# [Aim of the task]
The word "margin" marks the lines you need; copy each of them from the data.

--- Data for this task Enclosed Below ---

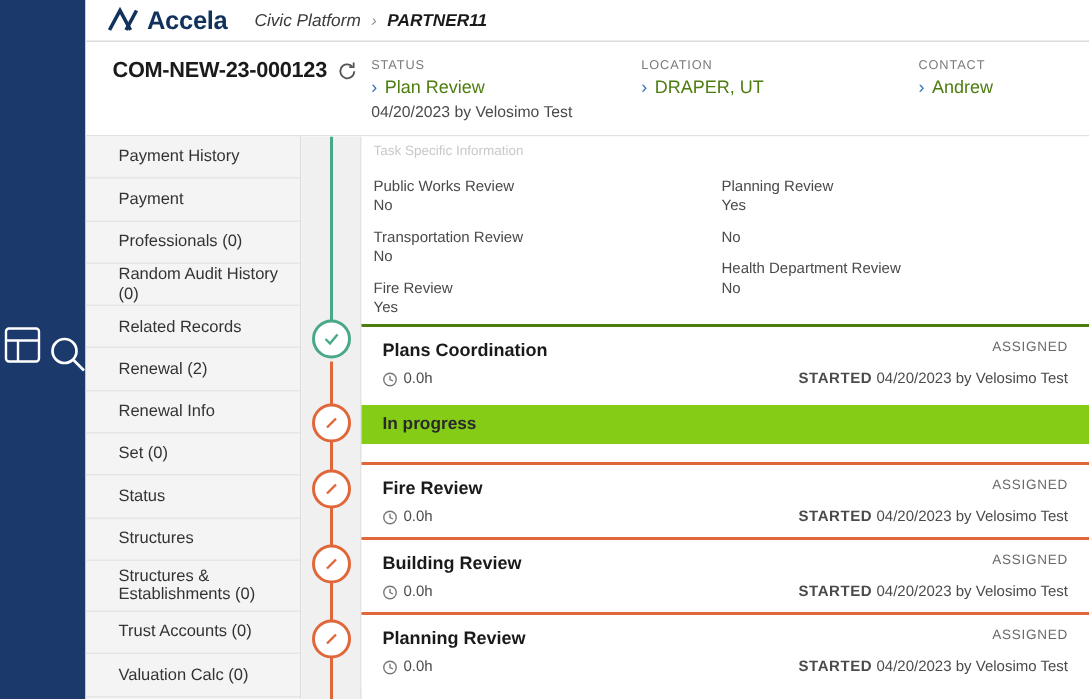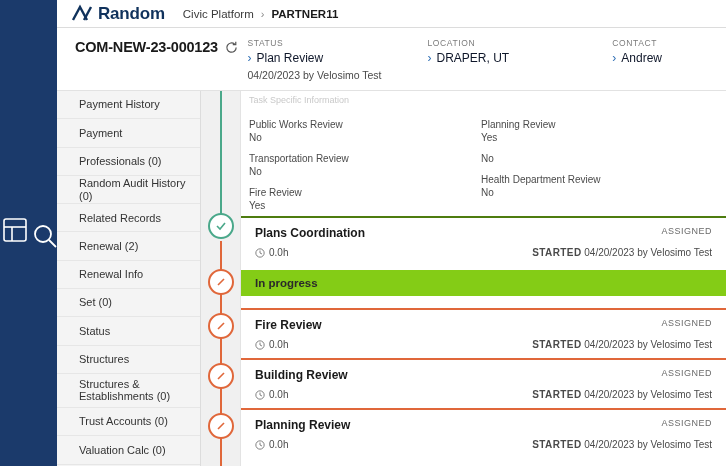--- a/index.html
+++ b/index.html
@@ -63,20 +63,21 @@
   }
   .brand-mark {
     margin-right: 5px;
     display: flex; align-items: center;
   }
   .crumbs {
     display: flex; align-items: center;
     margin-left: 18px;
     font-size: 11.5px;
     color: #3b3b3b;
+    font-style: italic;
   }
   .crumb-sep { margin: 0 7px; color: #8a8a8a; font-size: 11px; }
   .crumb-active { font-weight: bold; color: #1a1a1a; }
 
   
   .recheader {
     position: absolute; left: 57px; top: 28px;
     width: 669px; height: 63px;
     background: #ffffff;
     border-bottom: 1px solid #e2e2e2;
@@ -95,21 +96,21 @@
   .hdr-field {
     padding-top: 10px;
     display: flex; flex-direction: column;
   }
   .hdr-label {
     font-size: 8.5px; letter-spacing: 0.6px; color: #7b7b7b;
     text-transform: uppercase; margin-bottom: 3px;
   }
   .hdr-value-row { display: flex; align-items: flex-start; }
   .hdr-chev { color: #2f6fb5; margin-right: 5px; font-size: 12px; line-height: 14px; }
-  .hdr-value { font-size: 12px; color: #0f172a; line-height: 14px; }
+  .hdr-value { font-size: 12px; color: #4d7c0f; line-height: 14px; }
   .hdr-sub { font-size: 10.5px; color: #4a4a4a; margin-top: 4px; }
 
   
   .subnav {
     position: absolute; left: 57px; top: 91px;
     width: 144px; height: 375px;
     background: #f4f4f4;
     border-right: 1px solid #dcdcdc;
     overflow: hidden;
   }
@@ -265,21 +266,21 @@
   </div>
 
   <div class="topbar">
     <div class="brand">
       <span class="brand-mark">
         <svg width="22" height="20" viewBox="0 0 22 20">
           <path d="M2 16 L9 3 L16 16" fill="none" stroke="#10325c" stroke-width="2.4"></path>
           <path d="M13 16 L20 3" fill="none" stroke="#10325c" stroke-width="2.4"></path>
         </svg>
       </span>
-      <span>Random</span>
+      <span>Accela</span>
     </div>
     <div class="crumbs">
       <span>Civic Platform</span>
       <span class="crumb-sep">›</span>
       <span class="crumb-active">PARTNER11</span>
     </div>
   </div>
 
   <div class="recheader">
     <div class="rec-id-wrap">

--- End of Enclosed Data for this task ---

# [Answer to the problem]
     margin-right: 5px;
     margin-left: 18px;
   .crumb-sep { margin: 0 7px; color: #8a8a8a; font-size: 11px; }
     text-transform: uppercase; margin-bottom: 3px;
   .hdr-chev { color: #2f6fb5; margin-right: 5px; font-size: 12px; line-height: 14px; }
   .hdr-sub { font-size: 10.5px; color: #4a4a4a; margin-top: 4px; }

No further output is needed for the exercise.